Шевченко сбросил лыжи, подошел к «эмке». В ней рядом с водителем сидел в белом полушубке, простой шапке-ушанке коренастый чернобровый командир. Знаков различия на его одежде не было видно, но властный тон выдавал его привычку повелевать.
– Кто такие? Что за войско? Куда следуете? Почему не на запад, а на восток? – строго спросил генерал, как догадался Шевченко.
– Отряд особого назначения Военного совета фронта, – доложил командир. – После выполнения боевого задания в тылу врага возвращаемся в штаб фронта. – И предъявил удостоверение, выданное отряду штабом фронта, и последнюю телеграмму.
– Много шороху наделали в тылах у немцев? – значительно приветливее спросил генерал, с интересом присматриваясь к Шевченко. – Я слышал, что бравые там ребята шуруют, а вот видеть вашего брата не доводилось.
Шевченко коротко рассказал о действиях отряда во время рейда.
– Молодцы! – восхищенно произнес генерал. – Спасибо за помощь. Отдохните немного и вместе будем гнать врага с нашей земли. До встречи!
– До встречи, товарищ генерал!
Машины, взметнув серебристую, радужно заискрившуюся на солнце снежную пыль, тронулись. Шевченко, однако, успел спросить у майора:
– Скажите, с кем я разговаривал?
– С генерал-майором танковых войск Катуковым, нашим комбригом.
Глядя вслед машинам, Шевченко махнул рукой:
– Эх, и растяпа же я! Упустил такую возможность!
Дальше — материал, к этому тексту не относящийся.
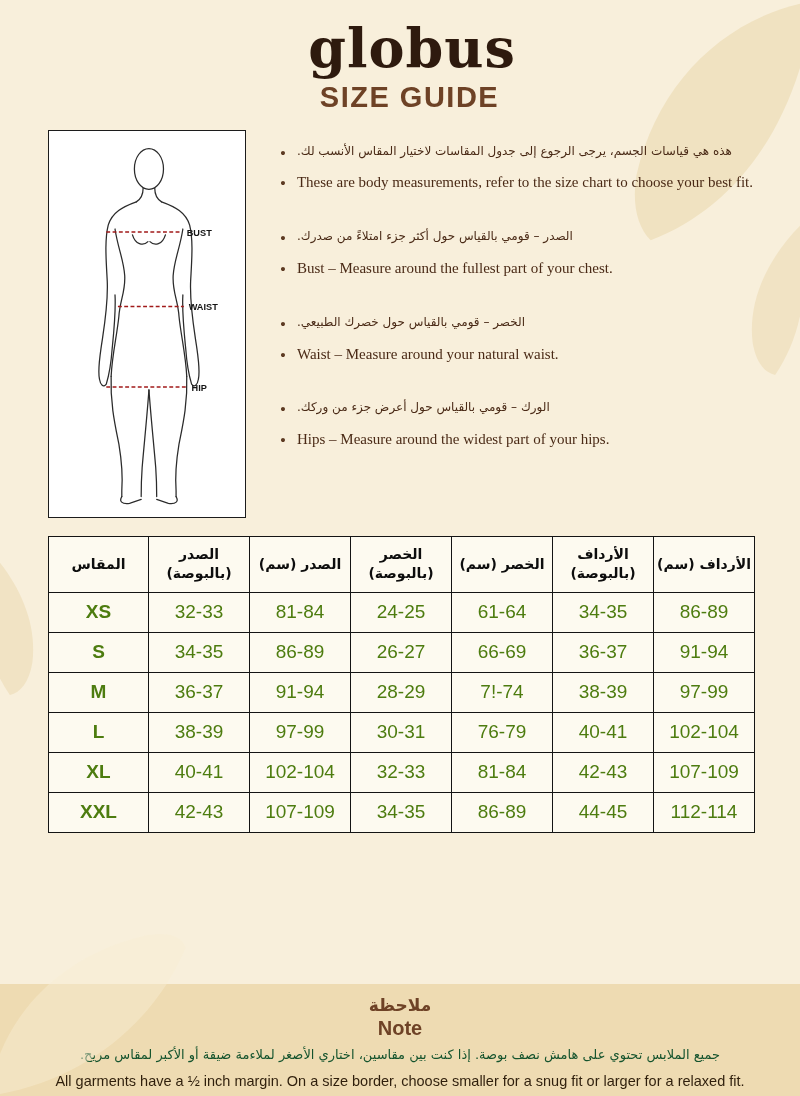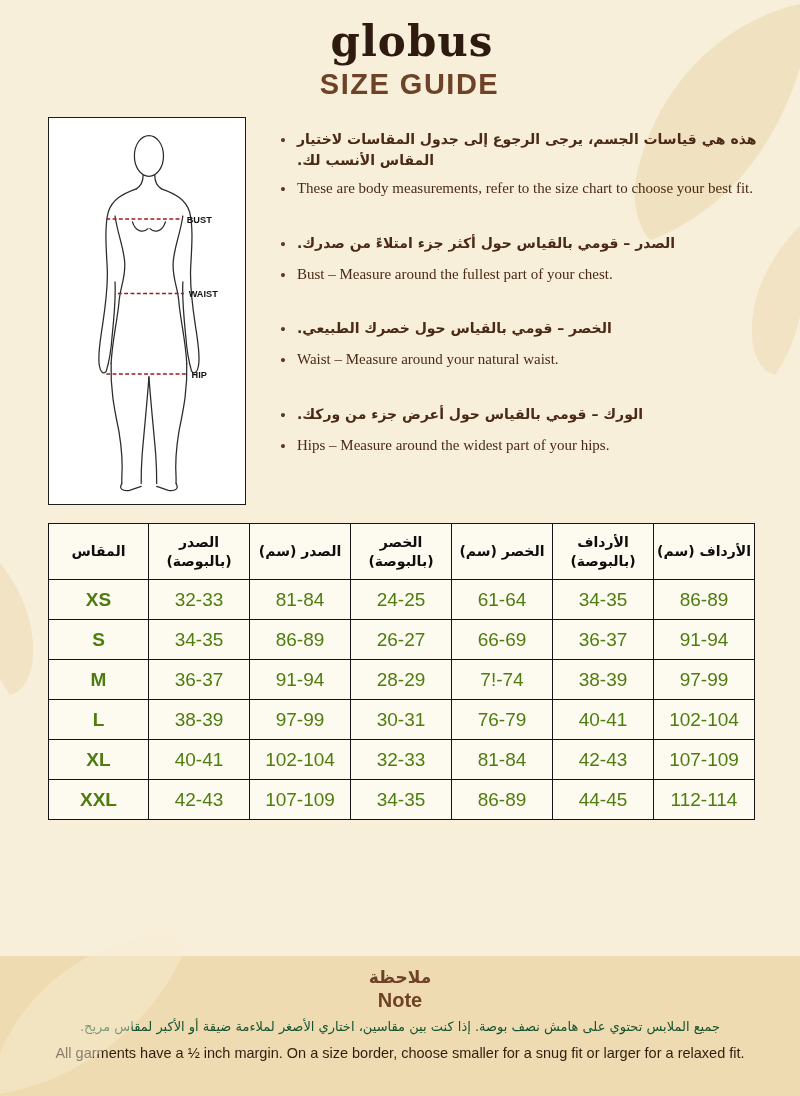"globus" .logo { font-size: 42px -> 54px }
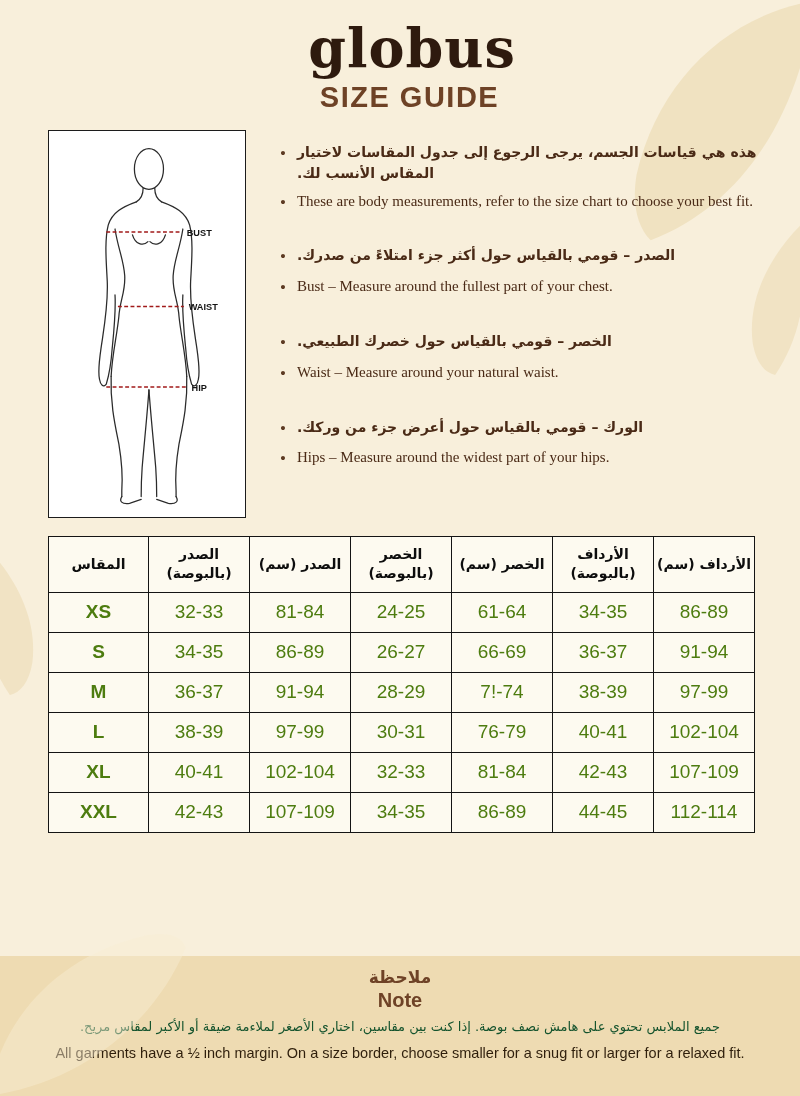"هذه هي قياسات الجسم، يرجى" .instr-line.ar .txt { font-size: 14px -> 12px; font-weight: bold -> none }
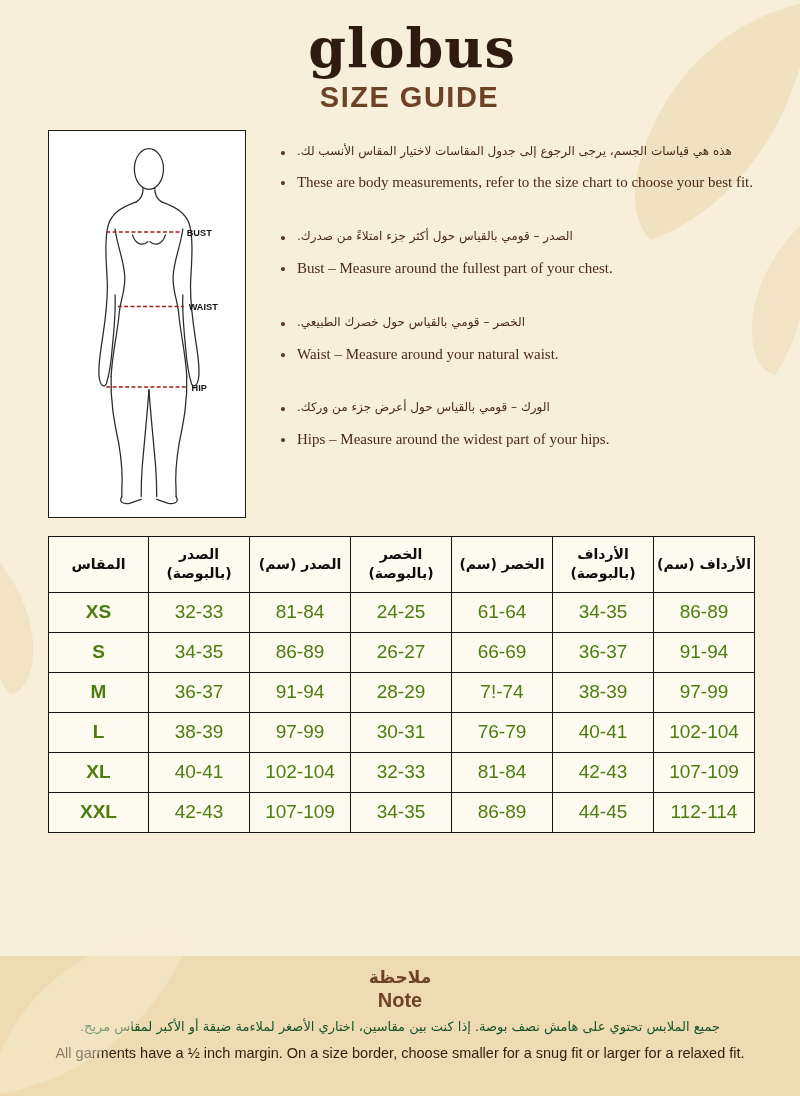"ملاحظة" .note-band { height: 140px -> 112px }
– Какую? – спросил комиссар.
– Да мог бы сейчас и решить свою проблему перехода в одну из танковых частей.
– Так сразу? Генерал же тебя не знает?
– В том-то и дело, что знает… наверное. Он был командиром нашей бригады на Дальнем Востоке и я служил под его началом. И как я его сразу не узнал?! Стоило мне напомнить ему о себе и вопрос был бы решен…
– Да ты не горюй, Александр Иосифович, – видя искреннее огорчение Шевченко, сочувственно проговорил Огнивцев. – Все равно ведь сразу такие дела не делаются. Нам же еще предстоит докладывать Военному совету о результатах рейда. Так что с ходу ты бы в эту бригаду не попал.
– Это я понимаю, – сокрушенно ответил Шевченко. – Но надо было бы, воспользовавшись случаем, заручиться хотя бы его устной поддержкой. Он бы меня понял. А его слово много значит.